## Prompt
When you find the line that contains "[93,2351,399,2393] Post Views: 2,534", restate it and all lines after it exactly, stopping at the end of the material.
^^^^^^^^
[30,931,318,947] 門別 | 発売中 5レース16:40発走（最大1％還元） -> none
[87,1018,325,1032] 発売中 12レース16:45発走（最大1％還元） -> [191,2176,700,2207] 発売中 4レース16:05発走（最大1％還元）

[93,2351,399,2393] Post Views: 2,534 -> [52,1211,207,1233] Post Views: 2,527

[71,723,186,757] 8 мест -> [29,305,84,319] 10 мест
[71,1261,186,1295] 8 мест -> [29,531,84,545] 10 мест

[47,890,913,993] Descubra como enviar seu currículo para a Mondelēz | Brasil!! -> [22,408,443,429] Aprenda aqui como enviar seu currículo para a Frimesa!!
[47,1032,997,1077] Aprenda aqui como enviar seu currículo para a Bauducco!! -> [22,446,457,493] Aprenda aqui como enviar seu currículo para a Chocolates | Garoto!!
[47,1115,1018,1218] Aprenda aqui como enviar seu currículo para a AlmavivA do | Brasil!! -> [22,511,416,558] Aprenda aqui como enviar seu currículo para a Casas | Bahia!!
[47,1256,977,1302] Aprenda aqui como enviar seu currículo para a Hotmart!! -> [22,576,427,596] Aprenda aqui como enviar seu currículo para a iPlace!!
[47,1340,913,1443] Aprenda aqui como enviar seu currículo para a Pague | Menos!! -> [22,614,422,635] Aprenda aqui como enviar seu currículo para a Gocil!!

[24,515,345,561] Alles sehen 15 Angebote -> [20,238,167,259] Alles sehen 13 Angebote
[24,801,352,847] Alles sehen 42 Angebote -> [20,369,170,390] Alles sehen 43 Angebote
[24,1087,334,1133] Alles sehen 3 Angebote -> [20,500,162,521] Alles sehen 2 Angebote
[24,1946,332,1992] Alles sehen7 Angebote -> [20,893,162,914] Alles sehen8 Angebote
^^^^^^^^
## Output for this task
[93,2351,399,2393] Post Views: 2,534 -> [52,1211,207,1233] Post Views: 2,527

[71,723,186,757] 8 мест -> [29,305,84,319] 10 мест
[71,1261,186,1295] 8 мест -> [29,531,84,545] 10 мест

[47,890,913,993] Descubra como enviar seu currículo para a Mondelēz | Brasil!! -> [22,408,443,429] Aprenda aqui como enviar seu currículo para a Frimesa!!
[47,1032,997,1077] Aprenda aqui como enviar seu currículo para a Bauducco!! -> [22,446,457,493] Aprenda aqui como enviar seu currículo para a Chocolates | Garoto!!
[47,1115,1018,1218] Aprenda aqui como enviar seu currículo para a AlmavivA do | Brasil!! -> [22,511,416,558] Aprenda aqui como enviar seu currículo para a Casas | Bahia!!
[47,1256,977,1302] Aprenda aqui como enviar seu currículo para a Hotmart!! -> [22,576,427,596] Aprenda aqui como enviar seu currículo para a iPlace!!
[47,1340,913,1443] Aprenda aqui como enviar seu currículo para a Pague | Menos!! -> [22,614,422,635] Aprenda aqui como enviar seu currículo para a Gocil!!

[24,515,345,561] Alles sehen 15 Angebote -> [20,238,167,259] Alles sehen 13 Angebote
[24,801,352,847] Alles sehen 42 Angebote -> [20,369,170,390] Alles sehen 43 Angebote
[24,1087,334,1133] Alles sehen 3 Angebote -> [20,500,162,521] Alles sehen 2 Angebote
[24,1946,332,1992] Alles sehen7 Angebote -> [20,893,162,914] Alles sehen8 Angebote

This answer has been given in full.